Over a third of Sure Start centres provide a range of ten or more services.

Key Findings
  • The national database recorded a 14% drop in centre numbers between 2009 and October 2017. However, there is no clear definition of a ‘children’s centre’ and therefore many closures announced locally were not yet reflected in the database: our survey showed a 16% drop. If we only count ‘registered centres’, the drop since 2009 was more than 30%, suggesting that more than 1,000 centres nationally might have closed.
  • By 2017, sixteen authorities closing 50% or more of their centres accounted for 55% of the total number of closures nationally. Six authorities (West Berkshire, Camden, Stockport, Bromley, Oxfordshire and Staffordshire) had closed more than 70% of their centres.
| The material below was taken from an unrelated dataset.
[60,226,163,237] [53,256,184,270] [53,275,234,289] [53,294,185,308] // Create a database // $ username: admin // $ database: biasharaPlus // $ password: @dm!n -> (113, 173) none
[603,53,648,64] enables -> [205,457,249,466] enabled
Despite this reduction, the proportion of centres in the 30% most disadvantaged areas remained constant from 2009 to 2017 at just over 50%. So, numbers dropped but the focus on disadvantaged areas remained.
  • More centres operate on a part-time basis only and the number of services has fallen. While most centres still offer open access services to families of all backgrounds, these have been reduced, restricted to fewer centres or to fewer sessions. Six out of ten local authorities reported most centres were open full-time; but few or none were open full-time in almost one in five authorities. Reduced services were reported by 55% of local authorities, with only 35% providing a range of ten or more services.
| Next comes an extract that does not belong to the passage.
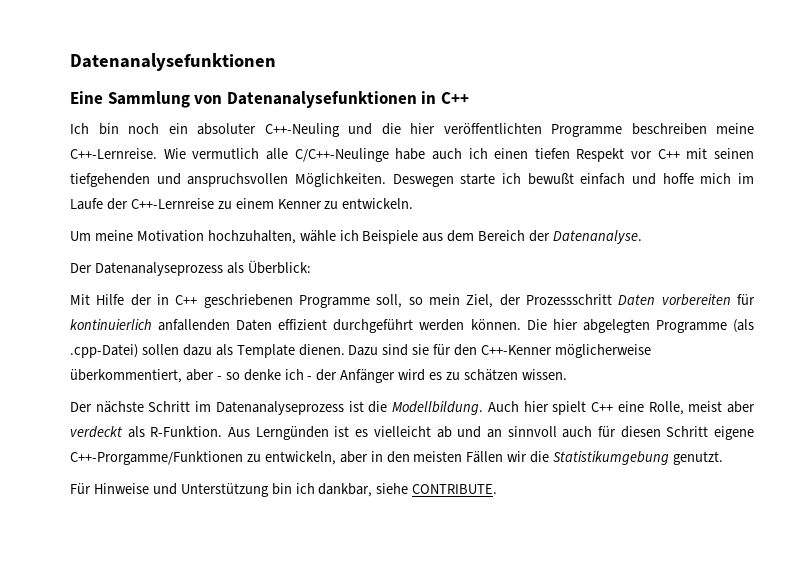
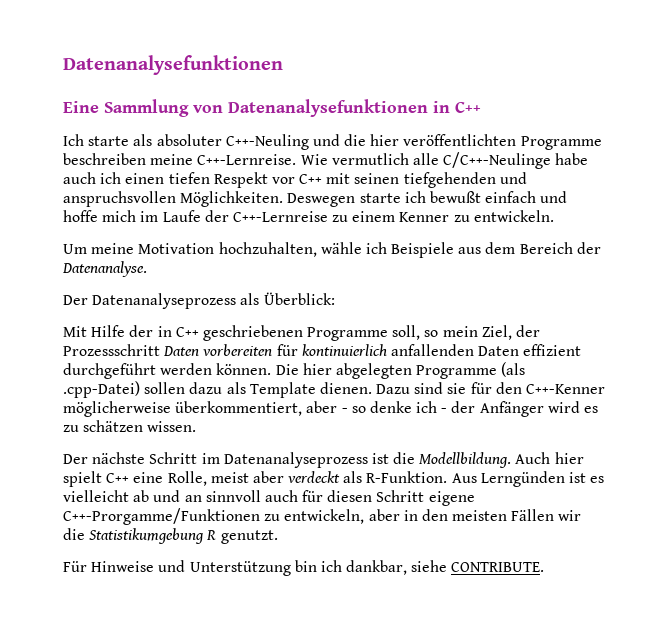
[98,123,188,135] bin noch ein -> [88,134,153,146] starte als
(670, 458) none -> [206,530,217,540] R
  • Financial pressures came top in 84% of local authorities as a principal driver of change in recent years. This financial squeeze since the removal of ring-fencing is intensifying, with 69% of authorities reporting a budget decrease in the last two years.
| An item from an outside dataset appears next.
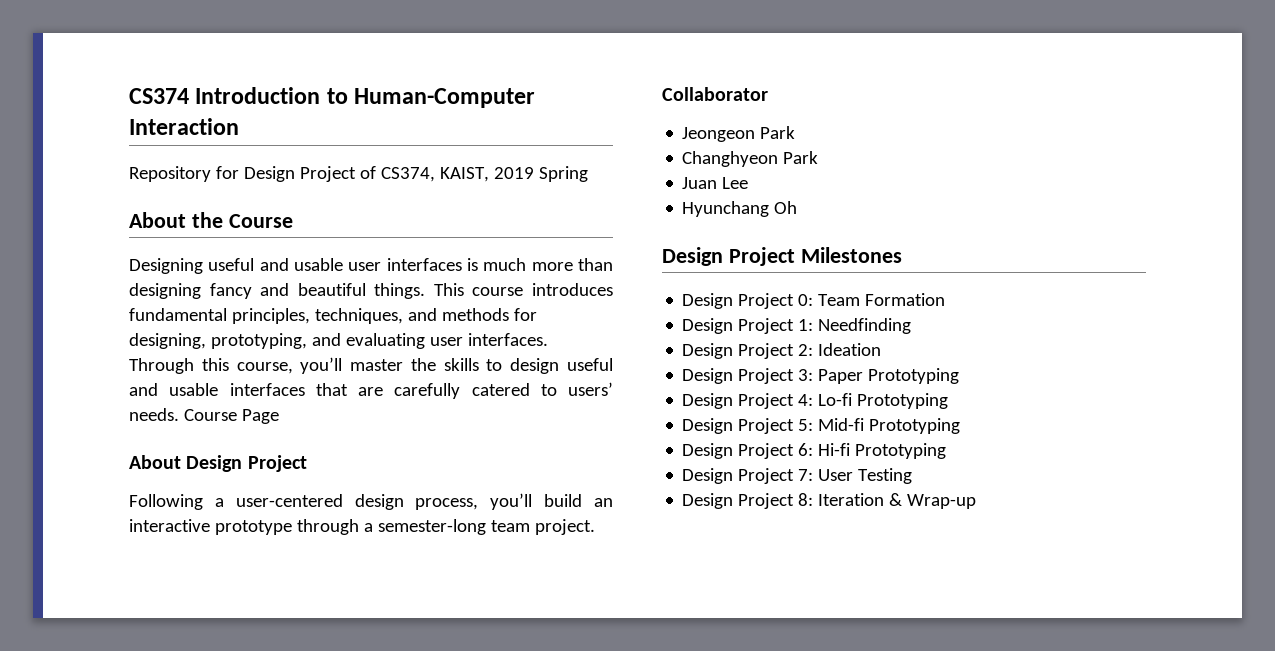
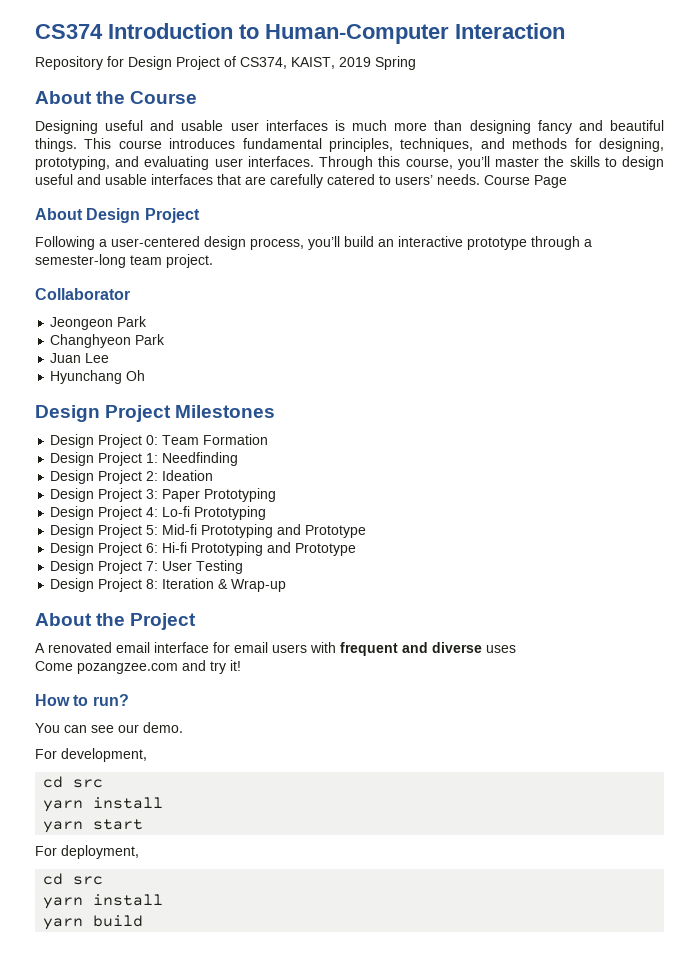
(961, 426) none -> [277,524,367,538] and Prototype
(947, 451) none -> [267,542,357,556] and Prototype
(977, 501) none -> [35,613,197,630] [35,642,516,656] [35,660,241,674] [35,694,129,706] [35,722,183,733] [35,748,147,762] [43,776,104,788] [43,797,164,812] [43,819,144,833] [35,845,139,859] [43,873,104,885] [43,894,164,909] [43,915,144,930] // About the Project // A renovated email interface for email users with frequent and diverse uses // Come pozangzee.com and try it! // How to run? // You can see our demo. // For development, // cd src // yarn install // yarn start // For deployment, // cd src // yarn install // yarn build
  • ‘Change of focus’ came a close second (80%) as a driver of change. This was not just a move towards greater targeting of individual high need families and away from open access. It was also a way of integrating children’s centres into a wider package of ‘early help’ as part of local teams with a much wider age range (0-19), with more than 40% of authorities extending the age range to include school age children.
  • Changed national and local priorities have played a part. The suspension of Ofsted inspections and the lack of any national guidance since 2013 on the purpose of children’s centres were seen in our survey as reducing the importance of children’s centres. The effect was to reduce the strength of children’s centres in local authority priorities.
Recommendations
  1. The government should complete the long-promised review of the children’s centre programme to confirm its national importance and overall purpose with national guidelines. This could stop the piecemeal local closure of centres which is creating a postcode lottery of provision.
  2. The central purpose of children’s centres to promote positive child and family development primarily for the 0-5 age group should be stressed. Focusing on this age group underlines the importance of the early years in child development. Linking children’s centres closely to local nursery or primary schools fits closely with this developmental focus for children’s centres.
  3. Children’s centres should reconnect with their original purpose. Shifting the balance too far towards referred children and families, away from open access, and merging children’s centres into preventative teams working with a very much wider age group, serves a very different function and requires very different skills. It does not seem to fit well under the label of a local ‘children’s centre’. A good mix of children is important for social mobility and children’s social development.
  4. A national register of children’s centres should be maintained which establishes minimum levels of provision for inclusion. Clear criteria of what constitutes a ‘children’s centre’ should be established. Better and more up to date data should be collected and published nationally on all children’s centres.
  5. Once the review is completed, the government should consider re-establishing inspections of a set of core services, to embed children’s centres as a national programme, and ensure accountability and quality of service delivery.